---- Listed records
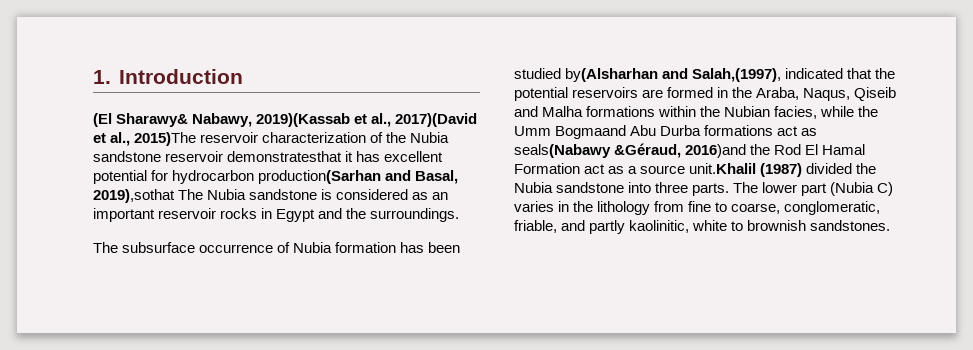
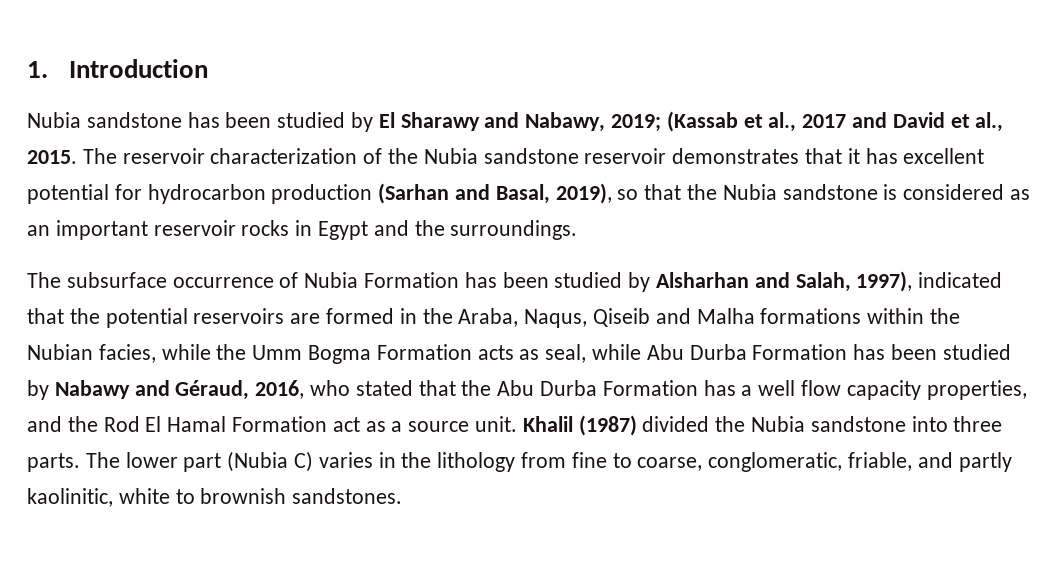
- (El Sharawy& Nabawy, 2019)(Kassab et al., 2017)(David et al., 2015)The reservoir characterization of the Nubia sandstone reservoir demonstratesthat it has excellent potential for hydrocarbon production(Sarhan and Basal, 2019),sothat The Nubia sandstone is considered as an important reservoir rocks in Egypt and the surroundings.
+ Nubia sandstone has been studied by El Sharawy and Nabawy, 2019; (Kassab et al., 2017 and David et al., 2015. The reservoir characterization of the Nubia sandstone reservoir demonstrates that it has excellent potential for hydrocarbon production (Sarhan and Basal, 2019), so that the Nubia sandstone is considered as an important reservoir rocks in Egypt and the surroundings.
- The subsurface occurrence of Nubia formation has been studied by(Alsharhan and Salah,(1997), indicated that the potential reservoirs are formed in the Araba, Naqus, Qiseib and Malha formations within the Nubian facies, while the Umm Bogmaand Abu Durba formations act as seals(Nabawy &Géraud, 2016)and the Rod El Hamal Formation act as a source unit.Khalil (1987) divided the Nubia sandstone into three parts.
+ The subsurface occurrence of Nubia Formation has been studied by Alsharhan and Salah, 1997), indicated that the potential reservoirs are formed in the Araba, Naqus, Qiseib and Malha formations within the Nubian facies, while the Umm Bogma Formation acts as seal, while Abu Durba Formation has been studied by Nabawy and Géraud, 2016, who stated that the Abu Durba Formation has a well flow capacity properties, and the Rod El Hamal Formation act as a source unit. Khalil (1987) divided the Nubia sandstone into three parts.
--------
---- Listed records
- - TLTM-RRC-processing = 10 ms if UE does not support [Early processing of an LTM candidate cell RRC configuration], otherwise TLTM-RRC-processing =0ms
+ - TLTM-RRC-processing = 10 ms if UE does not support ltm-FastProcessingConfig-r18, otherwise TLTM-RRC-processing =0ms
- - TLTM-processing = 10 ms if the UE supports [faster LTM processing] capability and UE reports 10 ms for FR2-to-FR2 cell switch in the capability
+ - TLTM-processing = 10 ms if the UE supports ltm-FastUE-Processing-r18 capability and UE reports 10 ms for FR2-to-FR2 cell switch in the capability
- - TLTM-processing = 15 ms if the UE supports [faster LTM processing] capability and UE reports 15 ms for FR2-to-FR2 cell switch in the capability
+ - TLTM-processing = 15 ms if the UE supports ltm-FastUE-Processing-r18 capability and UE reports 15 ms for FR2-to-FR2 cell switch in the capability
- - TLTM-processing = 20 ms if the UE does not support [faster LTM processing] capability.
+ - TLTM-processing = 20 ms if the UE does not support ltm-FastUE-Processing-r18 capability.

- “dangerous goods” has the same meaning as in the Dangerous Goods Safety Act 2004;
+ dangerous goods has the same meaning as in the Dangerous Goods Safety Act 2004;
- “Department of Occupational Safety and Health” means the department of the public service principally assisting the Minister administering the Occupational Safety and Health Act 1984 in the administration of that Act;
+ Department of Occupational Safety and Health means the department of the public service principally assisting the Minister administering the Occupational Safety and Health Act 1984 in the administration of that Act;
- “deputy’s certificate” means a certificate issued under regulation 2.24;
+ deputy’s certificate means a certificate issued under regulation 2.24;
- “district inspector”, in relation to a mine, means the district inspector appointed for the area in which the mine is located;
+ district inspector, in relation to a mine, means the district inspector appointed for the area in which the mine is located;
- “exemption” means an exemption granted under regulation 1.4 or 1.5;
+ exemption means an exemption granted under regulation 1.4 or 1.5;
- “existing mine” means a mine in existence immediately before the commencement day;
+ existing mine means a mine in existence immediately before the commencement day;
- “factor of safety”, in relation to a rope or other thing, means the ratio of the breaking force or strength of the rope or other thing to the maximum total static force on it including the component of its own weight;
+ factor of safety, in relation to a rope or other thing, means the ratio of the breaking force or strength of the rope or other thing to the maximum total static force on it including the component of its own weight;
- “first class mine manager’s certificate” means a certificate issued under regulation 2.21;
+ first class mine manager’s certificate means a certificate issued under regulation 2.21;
--------
* What needs to be done: The reply should consist solely of the lines above from the one that has "ltm-FastProcessingConfig-r18, otherwise TLTM-RRC-processing =0ms" through the one that has "certificate means a certificate issued under regulation 2.24;", reproduced exactly.

* Exercise answer:
+ - TLTM-RRC-processing = 10 ms if UE does not support ltm-FastProcessingConfig-r18, otherwise TLTM-RRC-processing =0ms
- - TLTM-processing = 10 ms if the UE supports [faster LTM processing] capability and UE reports 10 ms for FR2-to-FR2 cell switch in the capability
+ - TLTM-processing = 10 ms if the UE supports ltm-FastUE-Processing-r18 capability and UE reports 10 ms for FR2-to-FR2 cell switch in the capability
- - TLTM-processing = 15 ms if the UE supports [faster LTM processing] capability and UE reports 15 ms for FR2-to-FR2 cell switch in the capability
+ - TLTM-processing = 15 ms if the UE supports ltm-FastUE-Processing-r18 capability and UE reports 15 ms for FR2-to-FR2 cell switch in the capability
- - TLTM-processing = 20 ms if the UE does not support [faster LTM processing] capability.
+ - TLTM-processing = 20 ms if the UE does not support ltm-FastUE-Processing-r18 capability.

- “dangerous goods” has the same meaning as in the Dangerous Goods Safety Act 2004;
+ dangerous goods has the same meaning as in the Dangerous Goods Safety Act 2004;
- “Department of Occupational Safety and Health” means the department of the public service principally assisting the Minister administering the Occupational Safety and Health Act 1984 in the administration of that Act;
+ Department of Occupational Safety and Health means the department of the public service principally assisting the Minister administering the Occupational Safety and Health Act 1984 in the administration of that Act;
- “deputy’s certificate” means a certificate issued under regulation 2.24;
+ deputy’s certificate means a certificate issued under regulation 2.24;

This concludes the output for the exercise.